Ein friedliches Bild: Verträumt streichelt der kleine Junge das Huhn. Entspannt ruht das Tier in den Armen des Jungen. „Wir wollten mal auszuprobieren, wie es ist, Hühner zu halten“, erzählt Bjarne, acht Jahre alt, während er weiterhin ganz in Ruhe mit „Lima“ schmust.
Drei Erwachsene beobachten glücklich das Kind und das Huhn: die Eltern Melanie und Thorben Nebel sowie Imme Stade. Mutter und Vater freuen sich, wie gut Bjarne und seine beiden Schwestern mit den Tieren auskommen und umgehen. Und Imme Stade ist froh, dass ihre Initiative für Leihhühner so gut ankommt.
Hühner auf Probe: Die Idee, sich gesund und eigenständig zu ernähren
„Ich habe auch mit sechs Hühnern angefangen, um wegzukommen von Hühnereiern, die aus großen Legebatterien stammen“, erzählt Imme Stade aus Tornesch. Und diese Idee, sich gesund und eigenständig zu ernähren, gibt sie weiter: über die Leihhühner, über Vorträge, Kurse und andere Initiativen.
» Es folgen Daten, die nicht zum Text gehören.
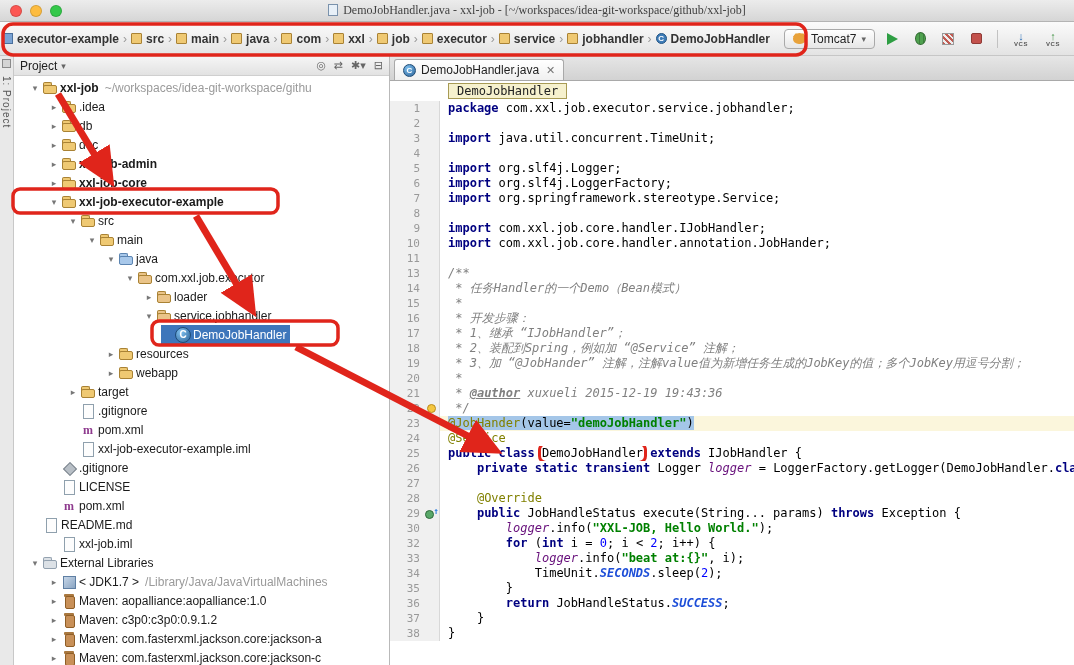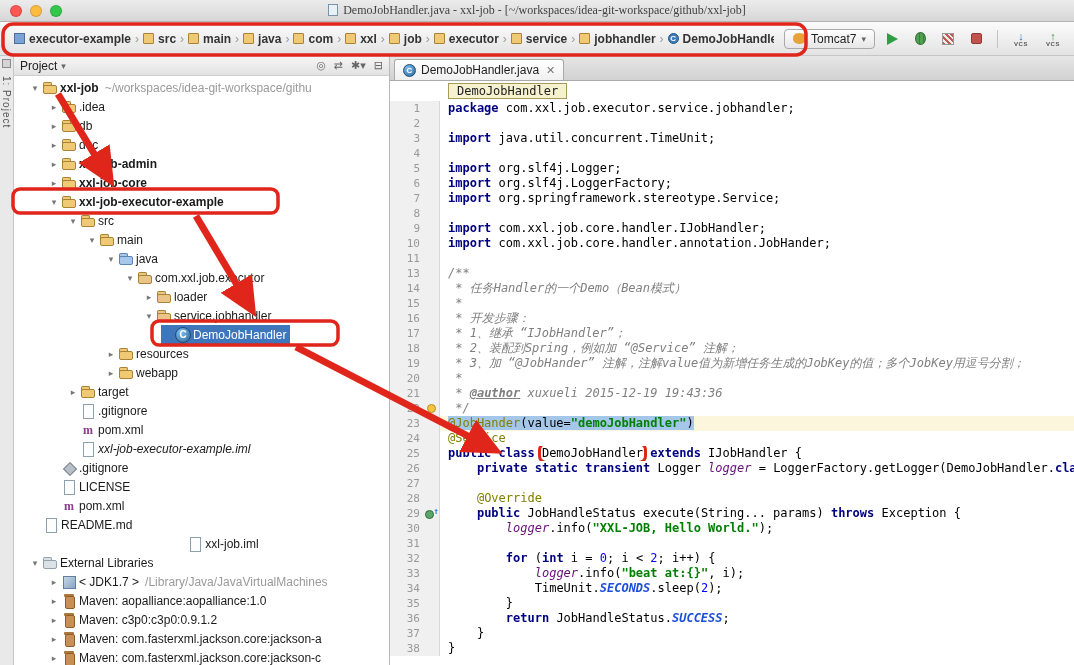"executor-example" .crumbs { margin-left: 12px -> none }
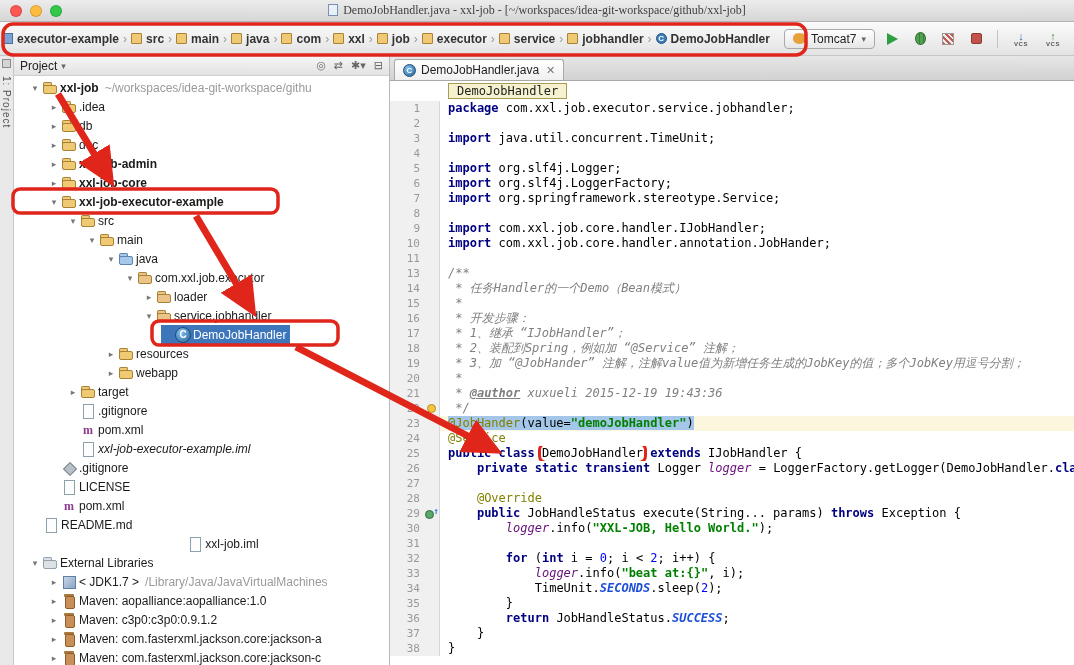"xxl-job-executor-example.iml" div.trow { font-style: italic -> none }
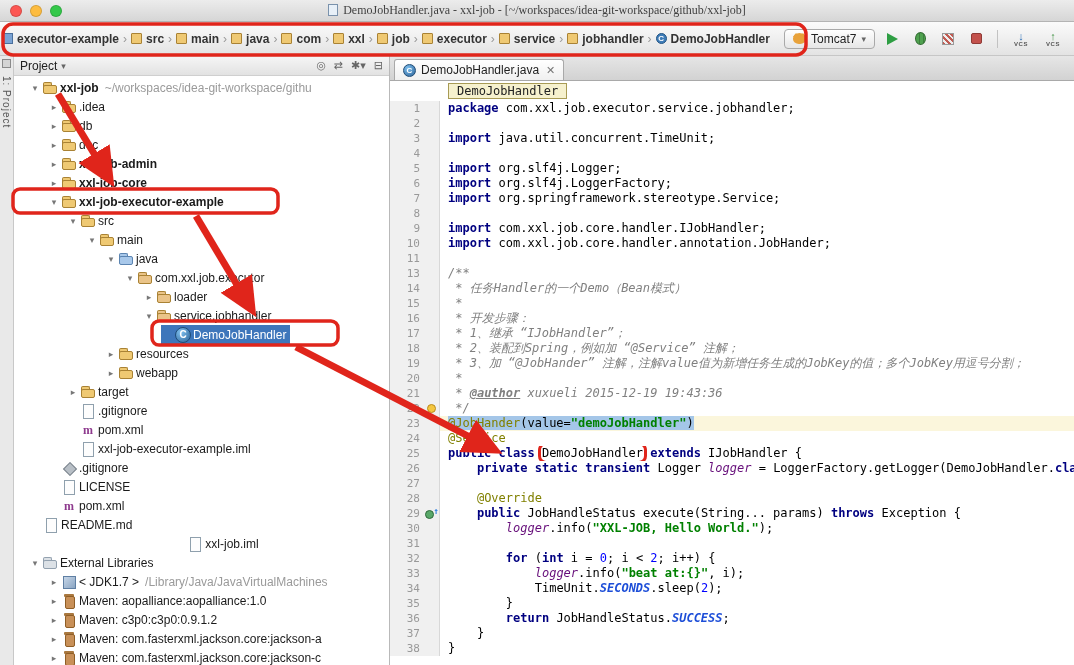"xxl-job.iml" div.trow { justify-content: center -> none }
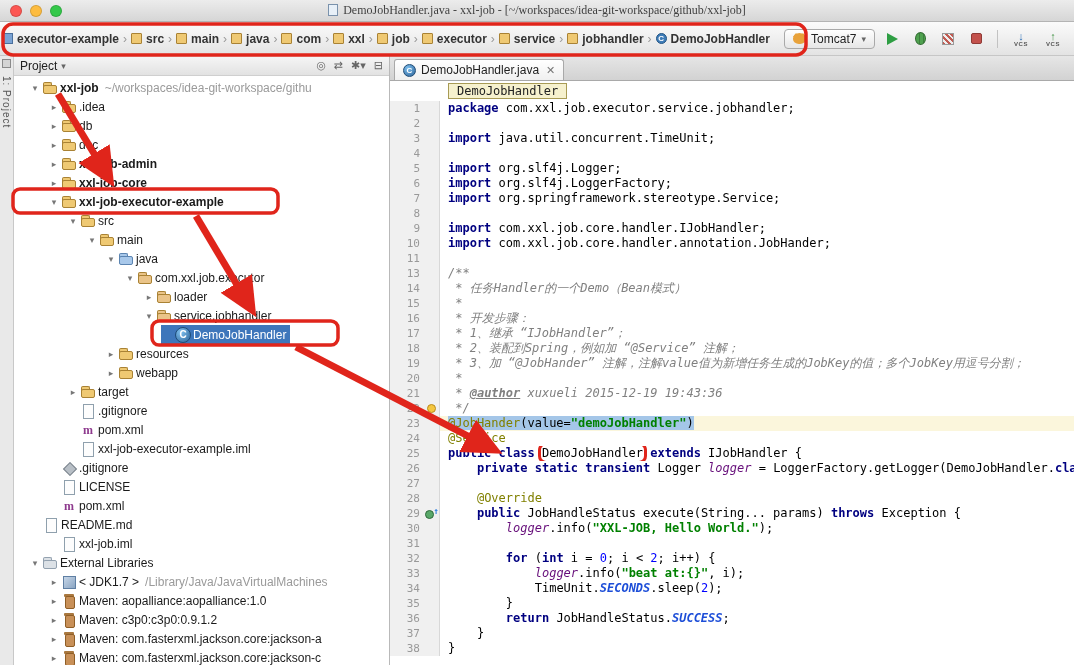"31" div.cline { html: <div> <span>31</span> <span></span> <span></span> </div> -> none }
Familie Nebel ist so gut wie überzeugt, sich nach dem zweiwöchigen Probelauf eigene Tiere anzuschaffen. Der Garten ist groß genug. Die vier Leihhühner fühlen sich zwischen den Gemüsepflanzen und auf dem Rasenstück sichtlich wohl.
Scharren, picken und im Staub baden – dem Huhn geht es gut
Penny, ein weiteres Huhn aus dem Leihquartett, hat es sich derweil im Sand- und Staubbad gemütlich gemacht. Währenddessen erkundet Rassehuhn Kelly, ein Orpington, die Lage unter den Büschen. Und Hilde, das mit acht Jahren älteste Tier, überlegt noch, ob es sich fürs Staubbaden oder Picken entscheidet
„Hier sieht man, was den Hühnern wirklich gut tut“, sagt Imme Stade. Ihre Tiere genießen die Sonne, scharren in der Erde, picken alles, was essbar erscheint und erkunden neugierig jede Ecke in ihrer Umgebung.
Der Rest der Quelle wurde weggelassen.